Blog

Databricks Tutorial: 7 Must-know Concepts For Any Data Specialist

Learn the most popular unified platform for big data analytics - Databricks. The tutorial covers the seven core concepts and features of Databricks and how they interconnect to solve real-world issues in the modern data world.

Updated Jan 2024 · 12 min read

First, there were data warehouses. They stored data in rows and columns because all the Internet and computers of the time were capable of distributing was simple text information. Much later came data lakes — they could store nearly any type of data you could collect. They were great for the social media and YouTube age.

But they both had disadvantages — data warehouses were expensive and unsuitable for modern data science, while data lakes were messy and often turned into data swamps. So, companies started having two separate tech stacks — warehouses for BI and analytics and lakes for machine learning.

However, managing two different data architectures was such a pain that companies often had poor results. This issue gave rise to the lakehouse architecture, which is precisely what Databricks is famous for.

Databricks is a cloud-based platform that allows users to derive value from both warehouses and lakes in a unified environment. This article will give an overview of the platform, showing its most important features and how to use them.

What We’ll Cover in this Databricks Tutorial

Databricks is such a massive platform that its documentation itself could be turned into a book.
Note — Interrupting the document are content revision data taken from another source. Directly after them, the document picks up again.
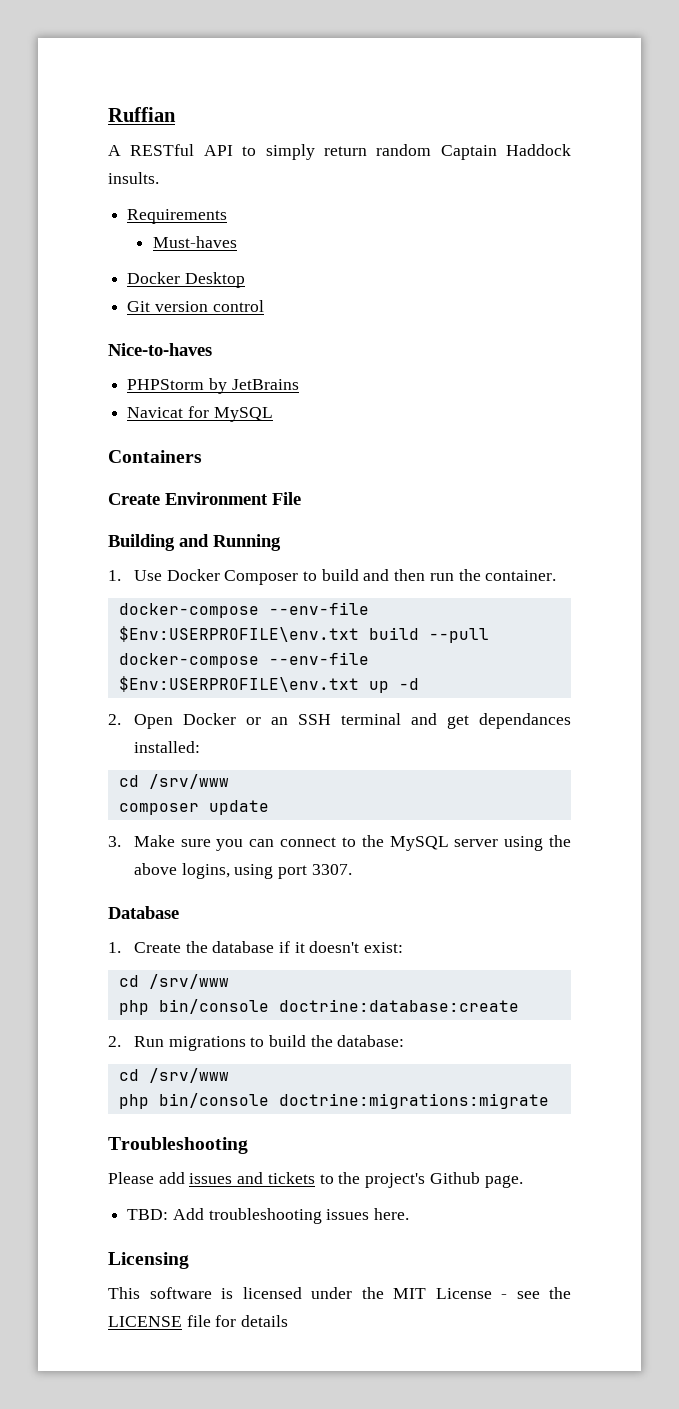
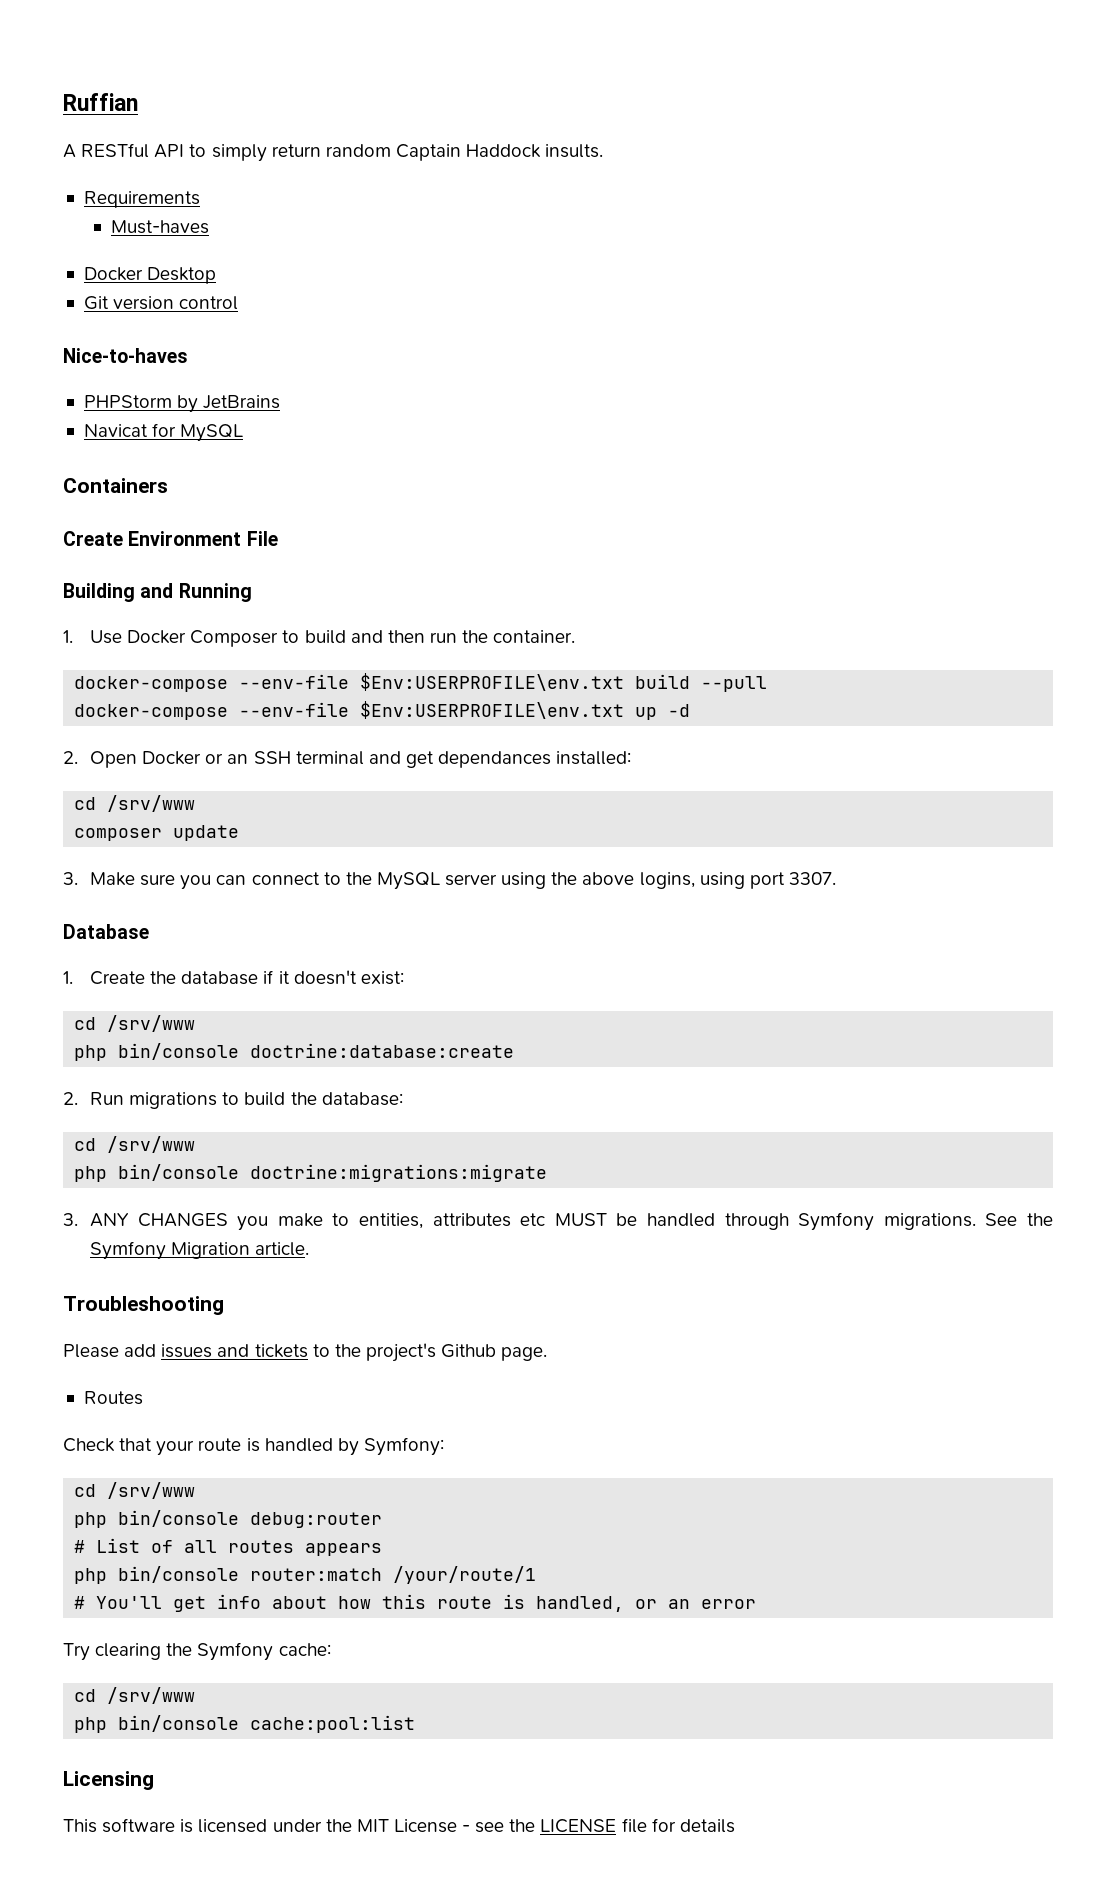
+ 3. ANY CHANGES you make to entities, attributes etc MUST be handled through Symfony migrations. See the Symfony Migration article.
- TBD: Add troubleshooting issues here.
+ Routes
+ Check that your route is handled by Symfony:
+ cd /srv/www
+ php bin/console debug:router
+ # List of all routes appears
+ php bin/console router:match /your/route/1
+ # You'll get info about how this route is handled, or an error
+ Try clearing the Symfony cache:
+ cd /srv/www
+ php bin/console cache:pool:list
So, the article’s goal is to provide you with a concepts hierarchy — linearly ordered explanations of Databricks features that will take you from a beginner to a decent Databricks practitioner. If you’re a total newcomer, you may also want to check out our Introduction to Databricks course.

Let’s get started!

1. What is Databricks?

When you read the word Databricks, you should immediately think of it as a platform, not as some framework or Python library. Typically, platforms offer a wide range of features, and Databricks is no exception. It is one of the very few platforms that can be used by any data professional, from data engineers to the modern machine learning engineers (or what the press calls AI programmers today).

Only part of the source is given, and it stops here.